EXERCISE DETAILS:
What do the lines from the top of the data through the line with "- To detect" say? Quote them exactly and include both ends.
== INFORMATION GIVEN
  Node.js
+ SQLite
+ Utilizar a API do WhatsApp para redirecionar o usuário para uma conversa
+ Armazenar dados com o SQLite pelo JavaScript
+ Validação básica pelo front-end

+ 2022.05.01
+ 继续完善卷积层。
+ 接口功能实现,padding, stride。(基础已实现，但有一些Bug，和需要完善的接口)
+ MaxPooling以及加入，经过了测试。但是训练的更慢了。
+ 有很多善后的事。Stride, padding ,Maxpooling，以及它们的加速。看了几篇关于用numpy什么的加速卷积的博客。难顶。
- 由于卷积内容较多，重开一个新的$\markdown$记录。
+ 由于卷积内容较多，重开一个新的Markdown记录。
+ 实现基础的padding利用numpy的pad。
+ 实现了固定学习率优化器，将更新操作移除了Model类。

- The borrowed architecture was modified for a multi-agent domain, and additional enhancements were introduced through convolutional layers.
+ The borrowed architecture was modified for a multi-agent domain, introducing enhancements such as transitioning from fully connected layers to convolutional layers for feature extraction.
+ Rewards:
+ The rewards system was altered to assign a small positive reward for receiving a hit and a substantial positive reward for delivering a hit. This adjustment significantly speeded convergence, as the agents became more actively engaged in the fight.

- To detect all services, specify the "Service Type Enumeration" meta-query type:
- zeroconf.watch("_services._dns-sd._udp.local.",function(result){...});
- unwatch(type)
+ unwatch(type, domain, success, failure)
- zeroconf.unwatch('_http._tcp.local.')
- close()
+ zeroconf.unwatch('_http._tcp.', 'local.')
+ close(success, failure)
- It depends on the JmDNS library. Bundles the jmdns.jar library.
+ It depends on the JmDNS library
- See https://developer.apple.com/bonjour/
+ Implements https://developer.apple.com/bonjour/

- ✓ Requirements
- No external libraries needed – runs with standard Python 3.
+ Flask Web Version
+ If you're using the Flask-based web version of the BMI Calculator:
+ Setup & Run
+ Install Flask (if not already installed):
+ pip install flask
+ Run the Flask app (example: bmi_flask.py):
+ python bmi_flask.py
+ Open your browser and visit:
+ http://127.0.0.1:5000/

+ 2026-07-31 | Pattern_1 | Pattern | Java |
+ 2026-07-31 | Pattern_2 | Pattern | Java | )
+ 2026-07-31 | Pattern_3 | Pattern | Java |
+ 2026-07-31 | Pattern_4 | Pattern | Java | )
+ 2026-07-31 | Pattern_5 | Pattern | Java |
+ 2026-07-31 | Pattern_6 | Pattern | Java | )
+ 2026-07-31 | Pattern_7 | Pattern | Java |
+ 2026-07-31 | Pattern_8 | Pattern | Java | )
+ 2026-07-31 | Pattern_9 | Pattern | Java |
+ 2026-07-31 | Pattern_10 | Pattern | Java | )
====
YOUR RESPONSE:
  Node.js
+ SQLite
+ Utilizar a API do WhatsApp para redirecionar o usuário para uma conversa
+ Armazenar dados com o SQLite pelo JavaScript
+ Validação básica pelo front-end

+ 2022.05.01
+ 继续完善卷积层。
+ 接口功能实现,padding, stride。(基础已实现，但有一些Bug，和需要完善的接口)
+ MaxPooling以及加入，经过了测试。但是训练的更慢了。
+ 有很多善后的事。Stride, padding ,Maxpooling，以及它们的加速。看了几篇关于用numpy什么的加速卷积的博客。难顶。
- 由于卷积内容较多，重开一个新的$\markdown$记录。
+ 由于卷积内容较多，重开一个新的Markdown记录。
+ 实现基础的padding利用numpy的pad。
+ 实现了固定学习率优化器，将更新操作移除了Model类。

- The borrowed architecture was modified for a multi-agent domain, and additional enhancements were introduced through convolutional layers.
+ The borrowed architecture was modified for a multi-agent domain, introducing enhancements such as transitioning from fully connected layers to convolutional layers for feature extraction.
+ Rewards:
+ The rewards system was altered to assign a small positive reward for receiving a hit and a substantial positive reward for delivering a hit. This adjustment significantly speeded convergence, as the agents became more actively engaged in the fight.

- To detect all services, specify the "Service Type Enumeration" meta-query type:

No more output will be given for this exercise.